We will again use the Model interface to solve the instance.

[9]:
model = Model.from_data(INSTANCE)
result = model.solve(stop=MaxIterations(1000), seed=42)
print(result)
Solution results
================
    # routes: 4
   # clients: 100
   objective: 7761.00
# iterations: 1000
    run-time: 27.48 seconds

Routes
------
Route #1: 90 65 82 99 52 83 64 49 19 18 48 21 23 25 77 58 75 97 59 87 74 86 57 24 22 20 66
Route #2: 94 92 95 67 62 50 34 31 29 27 26 28 30 32 33 76 89 63 85 51 84 56 91 80
Route #3: 61 42 44 39 38 36 35 37 40 43 41 72 71 93 96 54 81
Route #4: 69 98 88 2 6 7 79 73 78 12 14 47 17 16 15 13 9 11 10 53 60 8 46 4 45 5 3 1 70 100 55 68

[10]:
cost = result.cost() / 10
gap = 100 * (cost - BKS["cost"]) / BKS["cost"]
print(f"Found a solution with cost: {cost}.")
print(f"This is {gap:.1f}% worse than the optimal solution,", end=" ")
print(f"which is {BKS['cost']}.")
Found a solution with cost: 776.1.
This is 0.0% worse than the optimal solution, which is 776.1.

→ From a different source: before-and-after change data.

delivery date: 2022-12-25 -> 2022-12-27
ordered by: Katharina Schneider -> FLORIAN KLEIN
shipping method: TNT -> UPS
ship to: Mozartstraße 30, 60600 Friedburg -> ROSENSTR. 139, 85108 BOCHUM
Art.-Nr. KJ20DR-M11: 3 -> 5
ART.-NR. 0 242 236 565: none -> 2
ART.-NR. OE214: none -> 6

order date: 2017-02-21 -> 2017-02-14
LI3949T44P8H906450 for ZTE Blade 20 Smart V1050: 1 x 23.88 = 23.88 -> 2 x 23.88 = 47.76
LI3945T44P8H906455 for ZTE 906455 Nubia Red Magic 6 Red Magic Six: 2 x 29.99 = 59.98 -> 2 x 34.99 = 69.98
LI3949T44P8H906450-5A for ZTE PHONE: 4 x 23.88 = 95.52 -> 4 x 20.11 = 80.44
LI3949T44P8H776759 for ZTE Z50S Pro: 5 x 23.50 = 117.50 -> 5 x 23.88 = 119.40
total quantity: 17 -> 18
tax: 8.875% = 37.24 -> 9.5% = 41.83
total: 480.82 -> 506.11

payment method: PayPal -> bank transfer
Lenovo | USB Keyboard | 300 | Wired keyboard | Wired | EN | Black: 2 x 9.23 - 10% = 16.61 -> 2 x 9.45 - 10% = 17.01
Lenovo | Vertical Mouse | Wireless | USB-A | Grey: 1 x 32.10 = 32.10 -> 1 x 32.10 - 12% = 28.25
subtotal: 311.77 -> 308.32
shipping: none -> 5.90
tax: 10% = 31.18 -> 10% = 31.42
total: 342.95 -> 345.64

We’ve managed to find the optimal solution in a few seconds!

[11]:
fig = plt.figure(figsize=(15, 9))
plot_result(result, INSTANCE, fig)
fig.tight_layout()
../_images/examples_basic_vrps_21_0.png

We can also inspect some statistics of the different routes, such as route distance, various durations, the number of stops and total demand.

[12]:
solution = result.best
routes = solution.get_routes()

data = [
    {
        "num_stops": len(route),
        "distance": route.distance(),
        "service_duration": route.service_duration(),
        "wait_duration": route.wait_duration(),
        "time_warp": route.time_warp(),
        "demand": route.demand(),
    }
    for route in solution.get_routes()
]

header = list(data[0].keys())
rows = [datum.values() for datum in data]
tabulate(rows, header, tablefmt="html")
[12]:
num_stops distance service_duration wait_duration time_warp demand
27 2187 2700 0 0 465
24 1983 2400 0 0 381
17 1325 1700 0 0 286
32 2266 3200 0 0 592

We can inspect the routes in more detail using the plot_route_schedule function. This will plot distance on the x-axis, and time on the y-axis, separating actual travel/driving time from waiting and service time. The clients visited are plotted as grey vertical bars indicating their time windows. We can see a jump to the start of the time window in the main (earliest) time line when a vehicle arrives early at a customer and has to wait. In some cases, there is slack in the route indicated by a semi-transparent region on top of the earliest time line. The grey background indicates the remaining load of the truck during the route, where the (right) y-axis ends at the vehicle capacity.

[13]:
fig, axarr = plt.subplots(2, 2, figsize=(15, 9))
for idx, (ax, route) in enumerate(zip(axarr.reshape(-1), routes)):
    plot_route_schedule(
        INSTANCE,
        route,
        title=f"Route {idx}",
        ax=ax,
        legend=idx == 0,
    )

fig.tight_layout()
../_images/examples_basic_vrps_25_0.png

Solving a larger VRPTW instance

To show that PyVRP can also handle much larger instances, we will solve one of the largest Gehring and Homberger VRPTW benchmark instances. The selected instance - RC2_10_5 - has 1000 clients.

[14]:
INSTANCE = read(
    "data/RC2_10_5.vrp",
    instance_format="solomon",
    round_func="trunc1",
)
BKS = read_solution("data/RC2_10_5.sol")
[15]:
fig = plt.figure(figsize=(15, 9))
plot_instance(INSTANCE, fig)
../_images/examples_basic_vrps_28_0.png

Here, we will use a runtime-based stopping criterion: we give the solver 30 seconds to compute.

[16]:
model = Model.from_data(INSTANCE)
result = model.solve(stop=MaxRuntime(30), seed=42)
[17]:
cost = result.cost() / 10
gap = 100 * (cost - BKS["cost"]) / BKS["cost"]
print(f"Found a solution with cost: {cost}.")
print(f"This is {gap:.1f}% worse than the best-known solution,", end=" ")
print(f"which is {BKS['cost']}.")
Found a solution with cost: 30963.1.
This is 20.0% worse than the best-known solution, which is 25797.5.
[18]:
plot_result(result, INSTANCE)
../_images/examples_basic_vrps_32_0.png

Conclusion

In this notebook, we used PyVRP’s Model interface to solve a CVRP instance with 438 clients to near-optimality, as well as several VRPTW instances, including a large 1000 client instance. Moreover, we demonstrated how to use the plotting tools to visualise the instance and statistics collected during the search procedure.